For this exercise, print only the lines from the one containing "column VUNDET | position: 5 -> none" through the end of the material below, exactly as given.
** Entries shown follows **
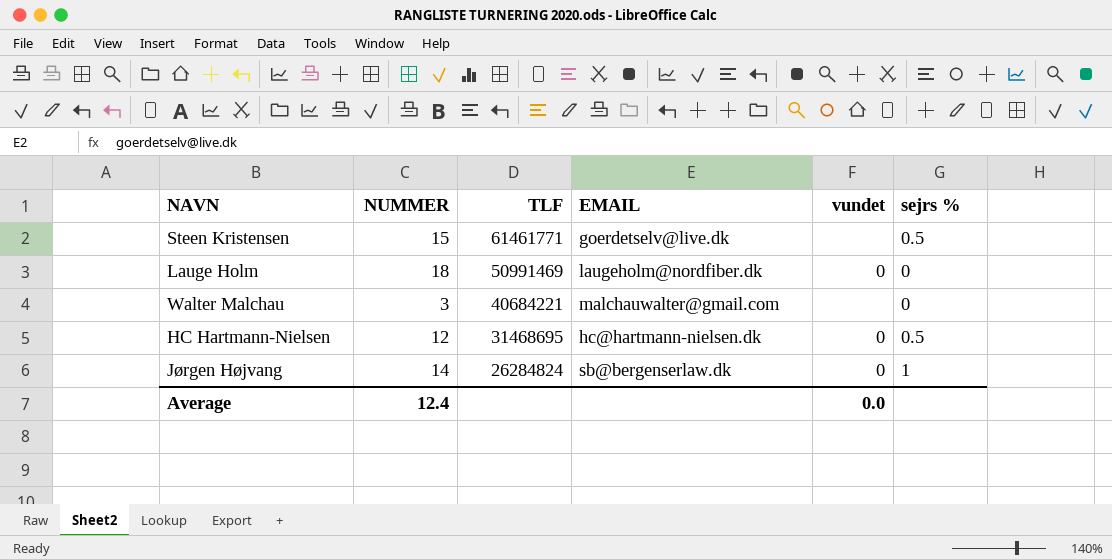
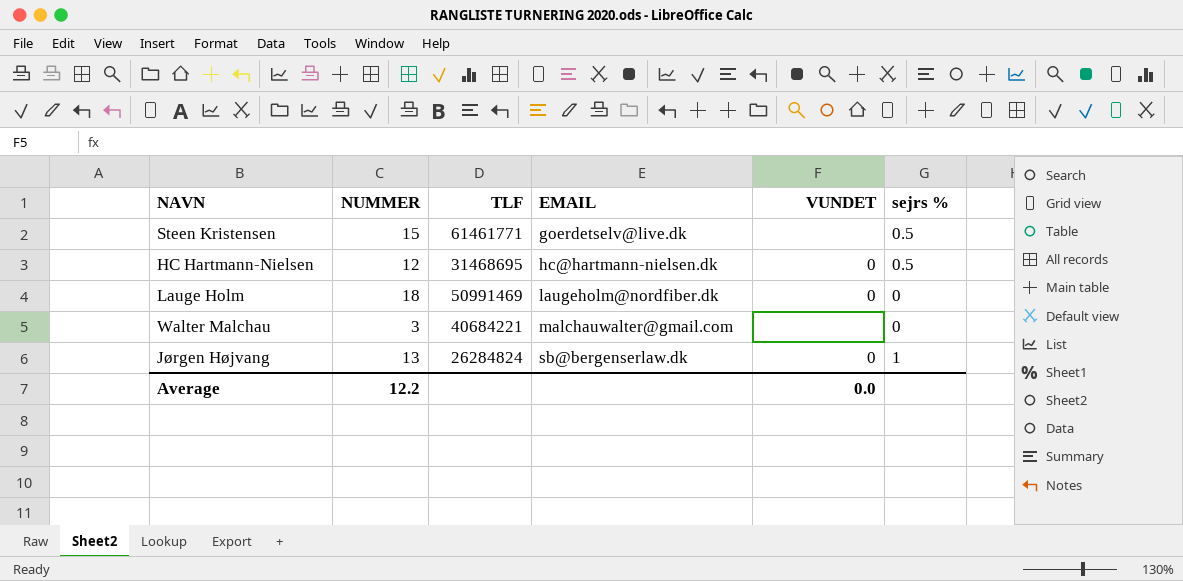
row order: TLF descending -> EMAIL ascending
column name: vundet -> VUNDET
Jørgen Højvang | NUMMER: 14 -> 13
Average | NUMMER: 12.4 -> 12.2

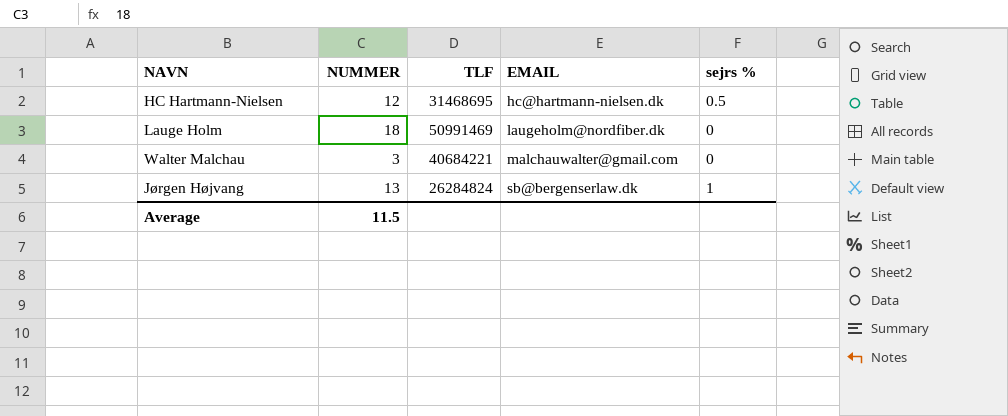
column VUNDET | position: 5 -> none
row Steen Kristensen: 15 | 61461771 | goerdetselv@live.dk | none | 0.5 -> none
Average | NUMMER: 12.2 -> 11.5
** End of Entries shown **
Exercise solution:
column VUNDET | position: 5 -> none
row Steen Kristensen: 15 | 61461771 | goerdetselv@live.dk | none | 0.5 -> none
Average | NUMMER: 12.2 -> 11.5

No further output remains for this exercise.